Coming Soon to a theatre near you: „Moorhuhn – Der Film“

Der deutsche Film hat bereits vieles überstanden: Heimatfilme, Nazi-Klamotten, B-Promi-Komödien, Katja Rieman und sogar Til Schweiger. Auch wenn sein Zustand vielleicht etwas anämisch wirken kann, er hält sich wacker. Ich stelle ihn mir so vor wie ein chronischer Krebspatient, der leicht schwankend mit einem Drink in der Hand auf einer Party steht und sich nicht anmerken zu lassen versucht, wie schlecht es ihm geht, während alle anderen um ihn herum Spaß haben.

Selbst die Millionen aus der staatlichen Filmförderungen und Versuche von Berliner Kunststudenten die Nouvelle Vague neu zu erfinden konnten daran nichts ändern.
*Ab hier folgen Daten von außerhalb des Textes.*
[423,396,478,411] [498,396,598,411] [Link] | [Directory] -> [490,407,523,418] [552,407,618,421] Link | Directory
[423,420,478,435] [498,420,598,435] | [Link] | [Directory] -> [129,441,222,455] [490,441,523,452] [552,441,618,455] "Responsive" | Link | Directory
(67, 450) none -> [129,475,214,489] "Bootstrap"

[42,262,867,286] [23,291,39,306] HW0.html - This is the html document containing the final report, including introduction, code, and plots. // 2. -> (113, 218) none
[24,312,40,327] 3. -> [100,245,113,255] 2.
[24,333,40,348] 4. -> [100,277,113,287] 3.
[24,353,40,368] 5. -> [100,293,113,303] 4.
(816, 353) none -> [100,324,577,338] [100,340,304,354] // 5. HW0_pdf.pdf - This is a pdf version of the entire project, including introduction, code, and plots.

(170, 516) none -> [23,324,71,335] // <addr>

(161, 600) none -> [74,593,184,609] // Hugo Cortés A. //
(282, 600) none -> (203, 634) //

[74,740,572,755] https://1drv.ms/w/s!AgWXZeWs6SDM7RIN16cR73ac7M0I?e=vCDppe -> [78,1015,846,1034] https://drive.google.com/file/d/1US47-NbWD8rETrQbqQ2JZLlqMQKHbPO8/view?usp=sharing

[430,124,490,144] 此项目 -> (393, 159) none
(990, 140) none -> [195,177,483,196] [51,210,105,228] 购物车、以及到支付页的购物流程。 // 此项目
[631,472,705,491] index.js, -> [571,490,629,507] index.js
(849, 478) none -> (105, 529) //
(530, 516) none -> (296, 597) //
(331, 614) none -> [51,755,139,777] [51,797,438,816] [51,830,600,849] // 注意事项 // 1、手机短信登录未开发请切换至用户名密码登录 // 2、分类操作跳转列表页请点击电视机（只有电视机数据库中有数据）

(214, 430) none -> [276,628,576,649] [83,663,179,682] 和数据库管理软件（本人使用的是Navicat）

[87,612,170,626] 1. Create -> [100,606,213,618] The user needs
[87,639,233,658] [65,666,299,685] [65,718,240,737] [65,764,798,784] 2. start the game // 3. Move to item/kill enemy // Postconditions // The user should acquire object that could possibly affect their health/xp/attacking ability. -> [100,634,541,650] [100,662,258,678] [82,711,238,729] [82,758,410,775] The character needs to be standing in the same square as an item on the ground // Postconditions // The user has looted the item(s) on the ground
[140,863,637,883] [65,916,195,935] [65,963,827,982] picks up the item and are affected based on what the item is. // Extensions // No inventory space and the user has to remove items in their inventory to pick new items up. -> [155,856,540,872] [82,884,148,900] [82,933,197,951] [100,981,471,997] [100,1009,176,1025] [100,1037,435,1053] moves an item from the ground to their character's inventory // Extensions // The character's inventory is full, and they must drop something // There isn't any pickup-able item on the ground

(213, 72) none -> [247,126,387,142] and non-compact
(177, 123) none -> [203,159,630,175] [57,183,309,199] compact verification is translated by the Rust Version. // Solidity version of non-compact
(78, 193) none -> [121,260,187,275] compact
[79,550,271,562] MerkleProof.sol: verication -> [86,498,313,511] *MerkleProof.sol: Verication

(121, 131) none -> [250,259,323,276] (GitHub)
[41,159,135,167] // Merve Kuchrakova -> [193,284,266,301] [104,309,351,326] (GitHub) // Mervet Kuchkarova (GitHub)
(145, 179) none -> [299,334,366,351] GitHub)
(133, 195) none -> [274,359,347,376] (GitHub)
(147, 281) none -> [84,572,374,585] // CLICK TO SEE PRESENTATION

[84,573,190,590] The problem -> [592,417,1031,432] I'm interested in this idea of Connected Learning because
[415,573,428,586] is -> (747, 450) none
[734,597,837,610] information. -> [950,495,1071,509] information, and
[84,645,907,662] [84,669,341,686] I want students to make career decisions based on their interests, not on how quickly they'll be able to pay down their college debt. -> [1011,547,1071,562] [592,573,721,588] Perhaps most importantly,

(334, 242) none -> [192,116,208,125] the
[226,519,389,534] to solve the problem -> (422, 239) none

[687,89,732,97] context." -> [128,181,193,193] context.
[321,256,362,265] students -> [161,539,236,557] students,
Aber damit ist nun Schluß!
Das hat sich die Filmförderung des Bundes, die FFA gedacht. Family Entertainment! Synergien! Das sind die Schlagwörter der Zukunft und an deren Umsetzung arbeitet die FFA mit allen Mitteln.

Nichts ist ihr zu teuer dafür. Selbst renommierte, amtliche als Kultur-fördernd zertifizierte Regisseure wie Christian Petzold und Christoph Hochhäusler, deren Filme nur auf Vernissagen gezeigt werden, müssen da zurückstehen. Eine Anstalt des öffentlichen Rechts muß Prioritäten setzen!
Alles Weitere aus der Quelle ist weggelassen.